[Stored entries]
▽

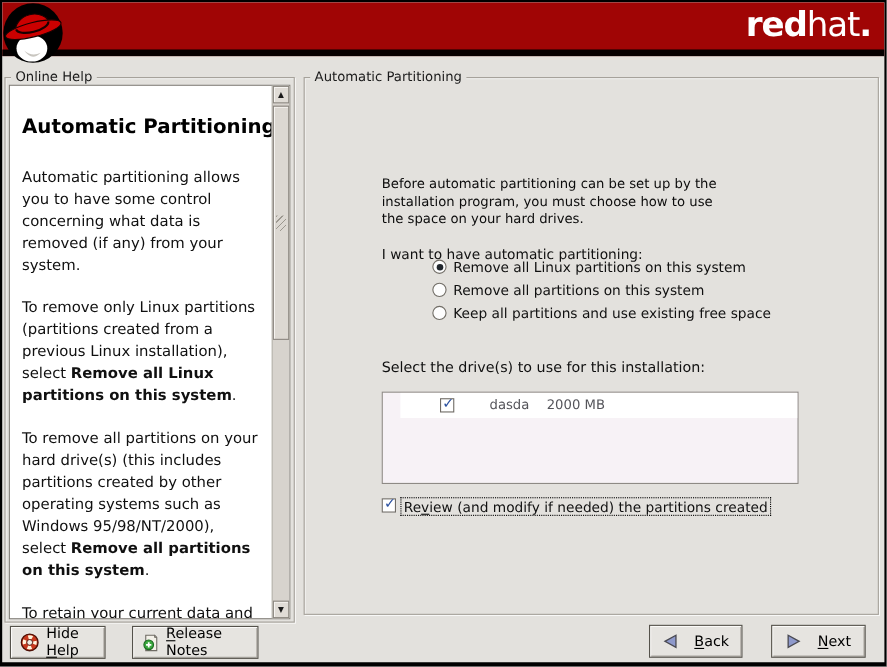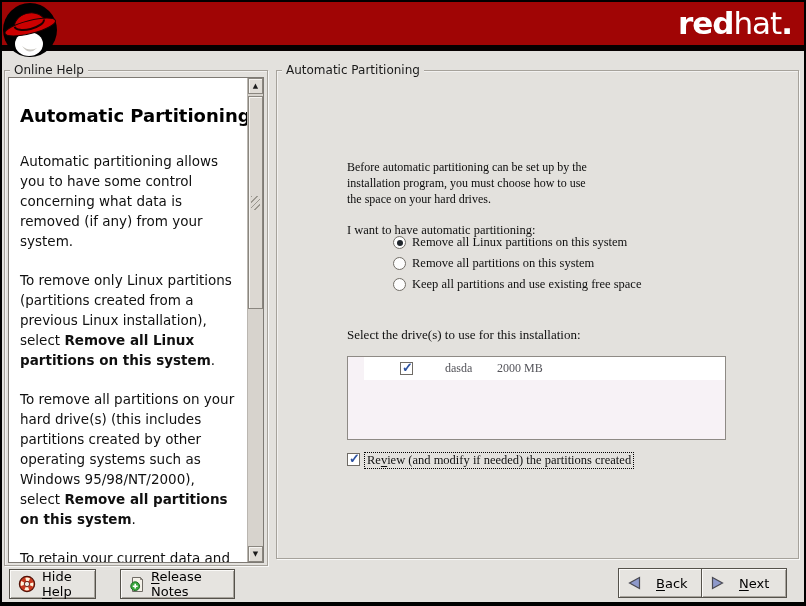--- a/index.html
+++ b/index.html
@@ -31,7 +31,7 @@
   .sb-grip{position:absolute;left:2px;right:2px;top:50%;margin-top:-7px;height:14px;
     background:repeating-linear-gradient(135deg,#9B978F 0 1px,transparent 1px 4px);}
   
-  .abs{position:absolute;font-family:Liberation Serif, serif;}
+  .abs{position:absolute;}
   .intro{left:345px;top:157px;font-size:12px;line-height:16px;color:#0B0B0B;}
   .prompt-1{left:345px;top:221px;font-size:12.5px;}
   .radio-group{left:391px;top:230px;}

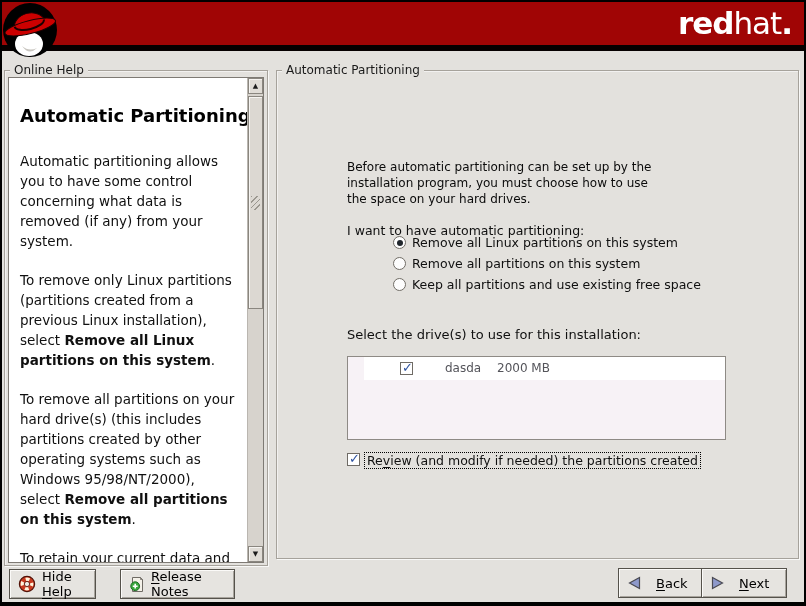--- a/index.html
+++ b/index.html
@@ -53,7 +53,7 @@
   
   .btn{position:absolute;height:30px;background:#E6E4E0;border:1px solid #55524B;
     box-shadow:inset 1px 1px 0 #FBFAF8, inset -1px -1px 0 #A8A49D;
-    display:flex;align-items:center;justify-content:flex-start;gap:6px;
+    display:flex;align-items:center;justify-content:center;gap:6px;
     font-size:13px;color:#000;box-sizing:border-box;padding:0 8px;}
   .btn svg{flex:0 0 auto;}
   u{text-decoration:underline;text-underline-offset:1.5px;}

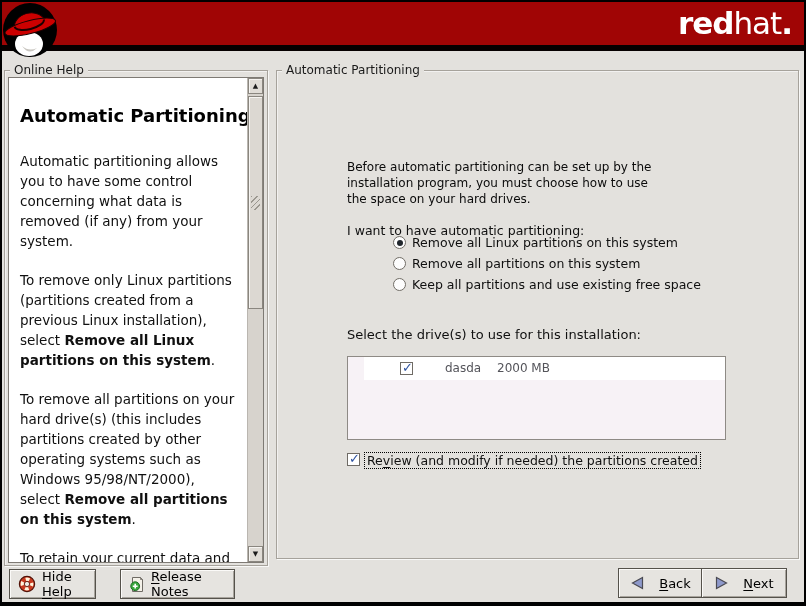--- a/index.html
+++ b/index.html
@@ -155,7 +155,7 @@
     <span><u>R</u>elease Notes</span>
   </div>
 
-  <div class="btn" style="left:588px;top:566px;width:85px;gap:14px;margin-left:28px;">
+  <div class="btn" style="left:588px;top:566px;width:85px;gap:14px;">
     <svg width="15" height="16" viewBox="0 0 15 16">
       <path d="M12.5 2.5 L2.5 8 L12.5 13.5 z" fill="#8E99CB" stroke="#4A4A52" stroke-width="1.2"></path>
     </svg>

△

_DIRECTIONS_: Drop every picture and repeat the rest of the entries exactly.

_EXERCISE OUTPUT_:
--- a/index.html
+++ b/index.html
@@ -31,7 +31,7 @@
   .sb-grip{position:absolute;left:2px;right:2px;top:50%;margin-top:-7px;height:14px;
     background:repeating-linear-gradient(135deg,#9B978F 0 1px,transparent 1px 4px);}
   
-  .abs{position:absolute;font-family:Liberation Serif, serif;}
+  .abs{position:absolute;}
   .intro{left:345px;top:157px;font-size:12px;line-height:16px;color:#0B0B0B;}
   .prompt-1{left:345px;top:221px;font-size:12.5px;}
   .radio-group{left:391px;top:230px;}

--- a/index.html
+++ b/index.html
@@ -53,7 +53,7 @@
   
   .btn{position:absolute;height:30px;background:#E6E4E0;border:1px solid #55524B;
     box-shadow:inset 1px 1px 0 #FBFAF8, inset -1px -1px 0 #A8A49D;
-    display:flex;align-items:center;justify-content:flex-start;gap:6px;
+    display:flex;align-items:center;justify-content:center;gap:6px;
     font-size:13px;color:#000;box-sizing:border-box;padding:0 8px;}
   .btn svg{flex:0 0 auto;}
   u{text-decoration:underline;text-underline-offset:1.5px;}

--- a/index.html
+++ b/index.html
@@ -155,7 +155,7 @@
     <span><u>R</u>elease Notes</span>
   </div>
 
-  <div class="btn" style="left:588px;top:566px;width:85px;gap:14px;margin-left:28px;">
+  <div class="btn" style="left:588px;top:566px;width:85px;gap:14px;">
     <svg width="15" height="16" viewBox="0 0 15 16">
       <path d="M12.5 2.5 L2.5 8 L12.5 13.5 z" fill="#8E99CB" stroke="#4A4A52" stroke-width="1.2"></path>
     </svg>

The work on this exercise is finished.